Print every entry word for word, but omit the pictures.

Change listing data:
##############################

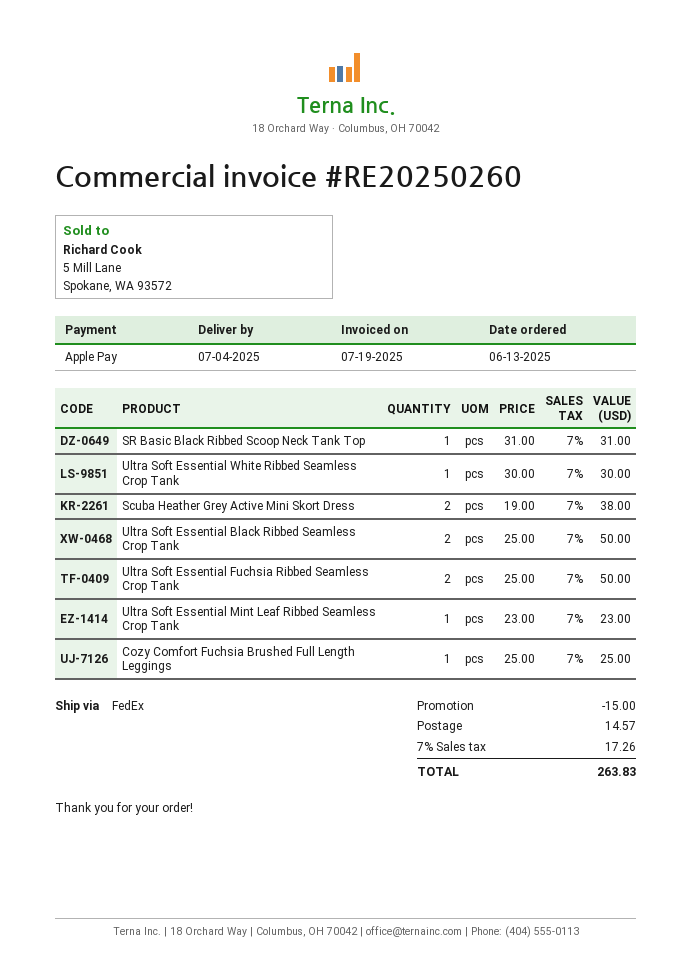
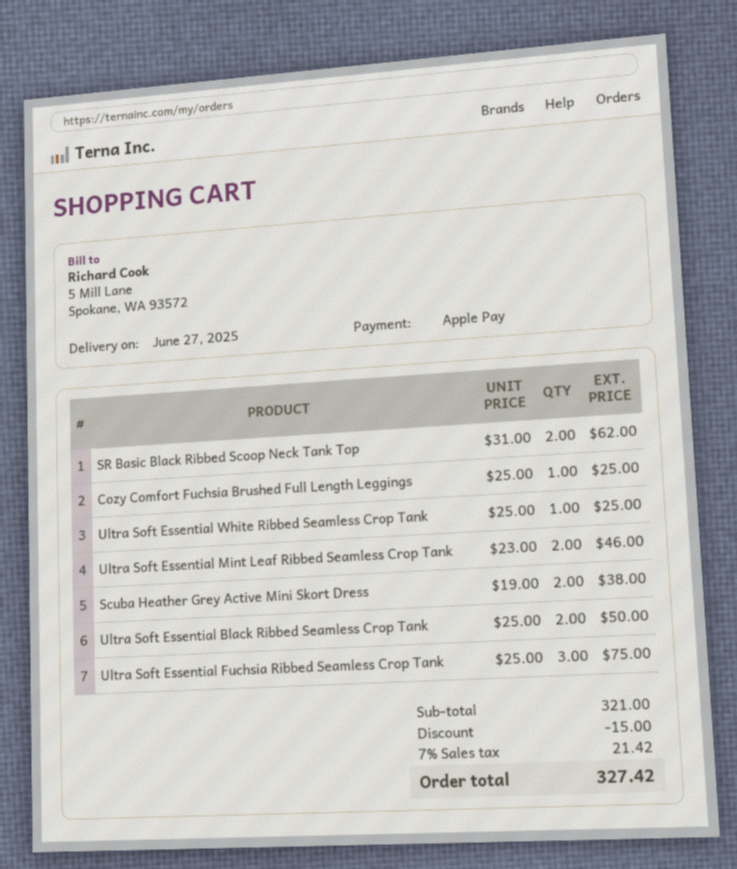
delivery date: 2025-07-04 -> 2025-06-27
SR Basic Black Ribbed Scoop Neck Tank Top: 1 x 31.00 = 31.00 -> 2 x 31.00 = 62.00
Ultra Soft Essential White Ribbed Seamless Crop Tank: 1 x 30.00 = 30.00 -> 1 x 25.00 = 25.00
Ultra Soft Essential Fuchsia Ribbed Seamless Crop Tank: 2 x 25.00 = 50.00 -> 3 x 25.00 = 75.00
Ultra Soft Essential Mint Leaf Ribbed Seamless Crop Tank: 1 x 23.00 = 23.00 -> 2 x 23.00 = 46.00
shipping: 14.57 -> none
tax: 7% = 17.26 -> 7% = 21.42
total: 263.83 -> 327.42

##############################

ANSWER SECTION:
delivery date: 2025-07-04 -> 2025-06-27
SR Basic Black Ribbed Scoop Neck Tank Top: 1 x 31.00 = 31.00 -> 2 x 31.00 = 62.00
Ultra Soft Essential White Ribbed Seamless Crop Tank: 1 x 30.00 = 30.00 -> 1 x 25.00 = 25.00
Ultra Soft Essential Fuchsia Ribbed Seamless Crop Tank: 2 x 25.00 = 50.00 -> 3 x 25.00 = 75.00
Ultra Soft Essential Mint Leaf Ribbed Seamless Crop Tank: 1 x 23.00 = 23.00 -> 2 x 23.00 = 46.00
shipping: 14.57 -> none
tax: 7% = 17.26 -> 7% = 21.42
total: 263.83 -> 327.42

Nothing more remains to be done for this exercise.